Towards lice-resistant salmon: functional genetics and genome editing to enhance disease resistance in aquaculture

Farmed salmon is a major source of high quality protein and fatty acids essential for human health. Salmon aquaculture is worth approximately £1Bn to the UK economy, and supports many rural and coastal communities. However, sea lice are a major perennial problem for salmon aquaculture worldwide. These parasites attach to the skin of salmon and feed on tissue, mucus and blood. Infected fish show impaired growth and increased occurrence of secondary infections. They cause significant negative impacts on salmonid health and welfare, while lice prevention and treatment costs are a large economic burden for salmon farming, over £800M per annum.

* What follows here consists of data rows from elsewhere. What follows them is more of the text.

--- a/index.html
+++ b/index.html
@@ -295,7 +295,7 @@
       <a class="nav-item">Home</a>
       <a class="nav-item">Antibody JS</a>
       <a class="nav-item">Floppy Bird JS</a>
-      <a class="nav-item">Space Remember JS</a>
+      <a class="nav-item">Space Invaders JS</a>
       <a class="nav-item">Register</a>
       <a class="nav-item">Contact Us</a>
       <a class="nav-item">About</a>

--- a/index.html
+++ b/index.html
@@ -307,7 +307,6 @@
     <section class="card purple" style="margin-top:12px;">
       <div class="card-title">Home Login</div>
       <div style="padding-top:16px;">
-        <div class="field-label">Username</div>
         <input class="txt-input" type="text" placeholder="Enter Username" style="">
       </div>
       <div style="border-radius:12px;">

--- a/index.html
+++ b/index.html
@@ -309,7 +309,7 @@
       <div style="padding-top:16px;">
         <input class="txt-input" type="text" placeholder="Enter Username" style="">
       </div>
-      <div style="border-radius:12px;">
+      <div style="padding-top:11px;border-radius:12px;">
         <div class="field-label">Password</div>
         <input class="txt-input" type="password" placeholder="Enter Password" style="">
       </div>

Encouragingly there is substantial genetic variation in resistance to sea lice both within and across salmonid species. While the commonly farmed Atlantic salmon are generally susceptible to infection, other salmonid species such as coho salmon are fully resistant. Improving the innate genetic resistance of the farmed salmon to sea lice is an environmentally friendly, but underexploited approach to lice control. Incremental improvements have been achieved via selective breeding of Atlantic salmon, but their long generation interval slows progress. Genome editing raises the possibility of rapidly increasing the resistance of salmon via precise targeted changes to their genomes; the key is knowing which specific genes to target. This project focusses on understanding the genetic mechanisms underlying resistance to sea lice, and identifying gene targets for genome editing to develop lice-resistant Atlantic salmon.

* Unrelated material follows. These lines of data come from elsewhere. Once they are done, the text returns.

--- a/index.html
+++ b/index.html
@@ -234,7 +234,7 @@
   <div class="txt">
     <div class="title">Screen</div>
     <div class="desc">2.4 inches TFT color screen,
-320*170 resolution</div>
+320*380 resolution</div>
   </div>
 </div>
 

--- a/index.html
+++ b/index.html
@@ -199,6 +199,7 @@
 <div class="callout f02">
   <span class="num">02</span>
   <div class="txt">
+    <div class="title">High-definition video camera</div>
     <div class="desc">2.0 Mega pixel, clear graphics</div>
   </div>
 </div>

To identify target lice resistance genes for editing, several different approaches will be taken, each exploiting the latest genomic technologies. Firstly, whole genome sequences will be obtained from a large population of farmed salmon on which sea lice counts following challenge have been collected. These will be used to map individual genes that contribute to variation in resistance in the commercial Atlantic salmon population.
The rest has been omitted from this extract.